Developers

Try out

For a start which requires only the JRE have a look here. Windows user can find a quick guide here.

Now, before you proceed install git and jdk6 or jdk7. Then do:

$ git clone git://github.com/graphhopper/graphhopper.git
$ cd graphhopper; ./graphhopper.sh web europe_germany_berlin.pbf
now go to http://localhost:8989/

1. These steps make the Berlin area routable. It'll download and unzip the osm file.
2. It builds the graphhopper jars. If Maven is not available it will automatically download it.
3. Then it creates routable files for graphhopper in europe_germany_berlin-gh. It'll skip this step if files are already present.
4. Also check the android version

For you favourite area do 
$ ./graphhopper.sh web europe_france.pbf
$ ./graphhopper.sh web north-america_us_new-york.pbf
# the format follows the link structure at http://download.geofabrik.de

Start Development

Open the project with NetBeans or enable Maven in your IDE. Maven is downloaded to graphhopper/maven if not installed when executing graphhopper.sh.
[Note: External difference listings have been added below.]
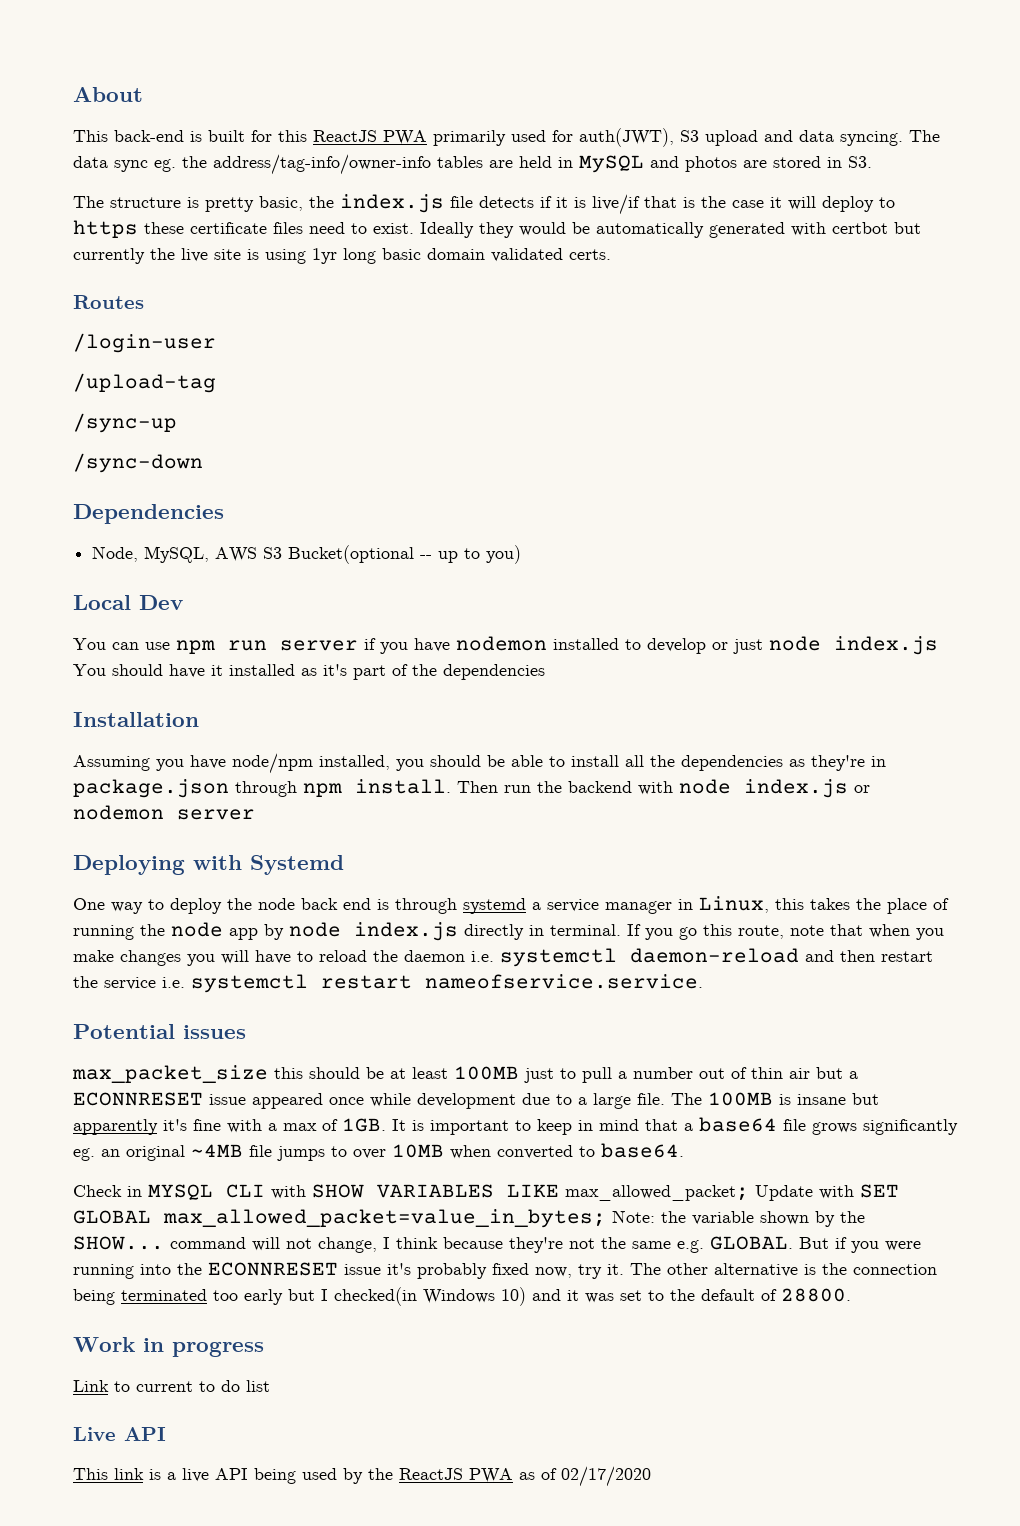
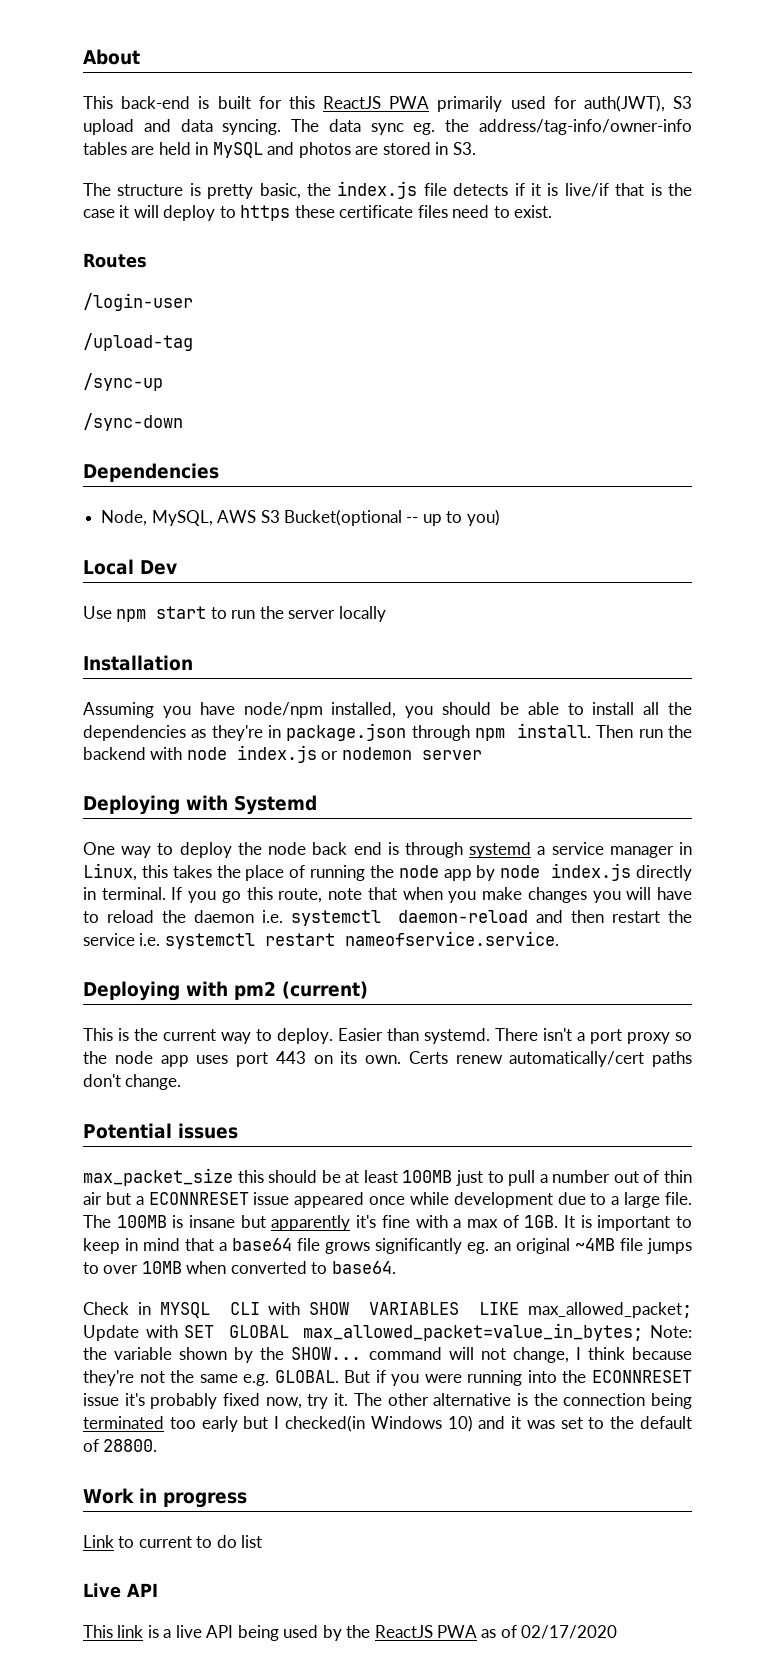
[420,222,921,238] [73,248,611,264] Ideally they would be automatically generated with certbot but currently the live site is using 1yr long basic domain validated certs. -> (553, 211) none
[73,636,938,655] [73,664,545,680] You can use npm run server if you have nodemon installed to develop or just node index.js You should have it installed as it's part of the dependencies -> [83,606,386,622] Use npm start to run the server locally
(703, 981) none -> [83,981,368,1001] [83,1028,692,1044] [83,1051,692,1067] [83,1074,182,1090] // Deploying with pm2 (current) // This is the current way to deploy. Easier than systemd. There isn't a port proxy so the node app uses port 443 on its own. Certs renew automatically/cert paths don't change.

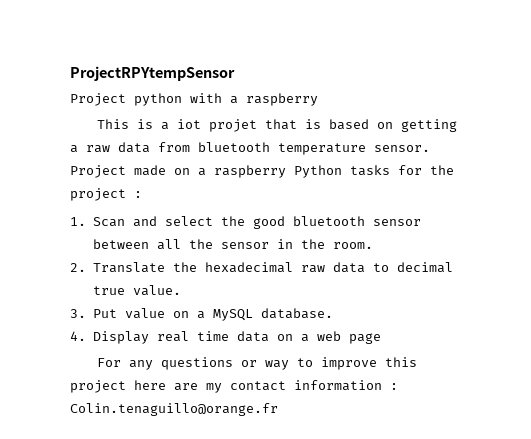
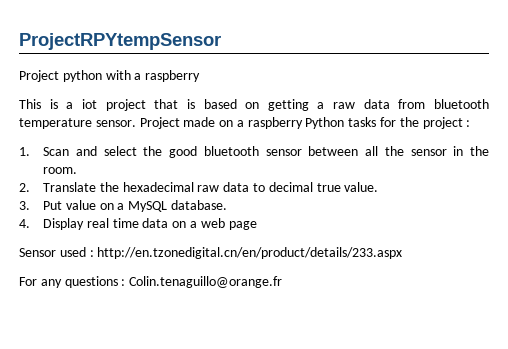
[209,119,258,132] projet -> [105,99,146,111] project
(381, 338) none -> [19,247,403,259] // Sensor used : http://en.tzonedigital.cn/en/product/details/233.aspx
[241,357,418,370] [70,380,382,393] or way to improve this project here are my contact information -> (118, 282) none

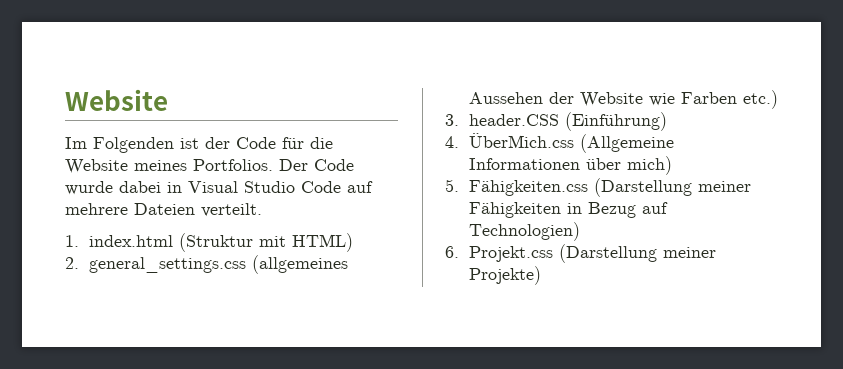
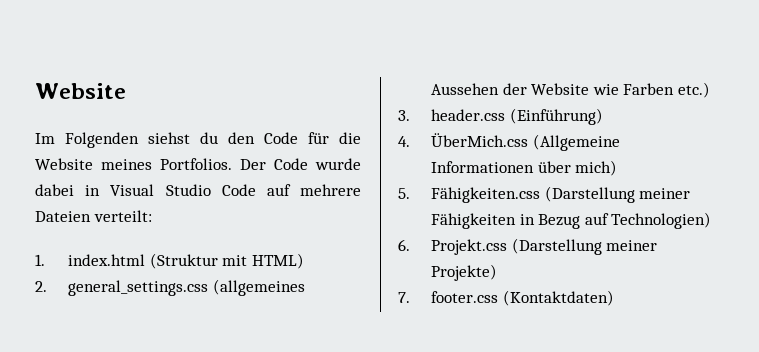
[180,137,230,149] ist der -> [148,132,255,144] siehst du den
[201,203,262,217] verteilt. -> [93,210,152,222] verteilt:
[468,114,559,126] header.CSS -> [430,109,505,121] header.css
(541, 275) none -> [398,290,614,306] // 7. footer.css (Kontaktdaten)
Use one of the following snippets to start development with GraphHopper

 // Initialization for the API to be used on a desktop or server pc
 GraphHopperAPI gh = new GraphHopper().forServer();
 // if you use example configuration you need to enable CH shortcuts
 ((GraphHopper) gh).setCHShortcuts(true, true);
 gh.load("graph-hopper-folder");

 // Offline API on Android
 GraphHopperAPI gh = new GraphHopper().forMobile();
 gh.load("graph-hopper-folder");

 // Online: Connect to your own hosted graphhopper web service, for GraphHopperWeb see the 'web' sub project
 GraphHopperAPI gh = new GraphHopperWeb();
 gh.load("http://your-graphhopper-service.com/api");

 
 GHRequest request = new GHRequest(fromLat, fromLon, toLat, toLon);
 request.setAlgorithm("astarbi");
 GHResponse response = gh.route(request);
 print(response.getDistance() + " " + response.getTime());
 PointList points = response.getPoints();
 for(int i = 0; i < points.getSize(); i++) {
    add(point.getLatitude(i), point.getLongitude(i));
 }

If you want direct access to the more low-level API you can use this snippet. For more details on Android-usage have a look into this Android site

Debug

No special setup is required. Although it could make some problems to debug the web project. For NetBeans you need to add an action into nbactions.xml

 <action>
        <actionName>CUSTOM-jetty:run debug</actionName>
        <displayName>jetty:run debug</displayName>
        <goals>
            <goal>jetty:run</goal>
        </goals>
        
        <properties>
            <maven.test.skip>true</maven.test.skip>
            <!-- for germany we need a bit more RAM -->
            <Env.MAVEN_OPTS>-Dgraphhopper.config=../config.properties -Dgraphhopper.osmreader.osm=/media/SAMSUNG/maps/bayern.osm -Xms1500m -Xms1500m -XX:PermSize=50m -XX:MaxPermSize=50m -Xdebug -Xrunjdwp:transport=dt_socket,server=y,address=8000</Env.MAVEN_OPTS>
        </properties>
</action>

Take the MAVEN_OPTS to setup a different IDE e.g. the -Dgraphhopper.config 'trick'

Create your UI

• For an example of how to use graphhopper in a web application see the web subfolder
• For an Android example see the android folder
• You can use graphhopper on the Desktop with the help of the yet outdated mapsforge swing library. The new 'rewrite' branch of mapsforge will help here soon.

Notes

In order to integrate GraphHopper into your application you could use some lower level classes. E.g. query the graph by a geo point (latitude,longitude) - for that you get one of the implementations of LocationIndex. Then use the QueryResult to query a RoutingAlgorithm implementation.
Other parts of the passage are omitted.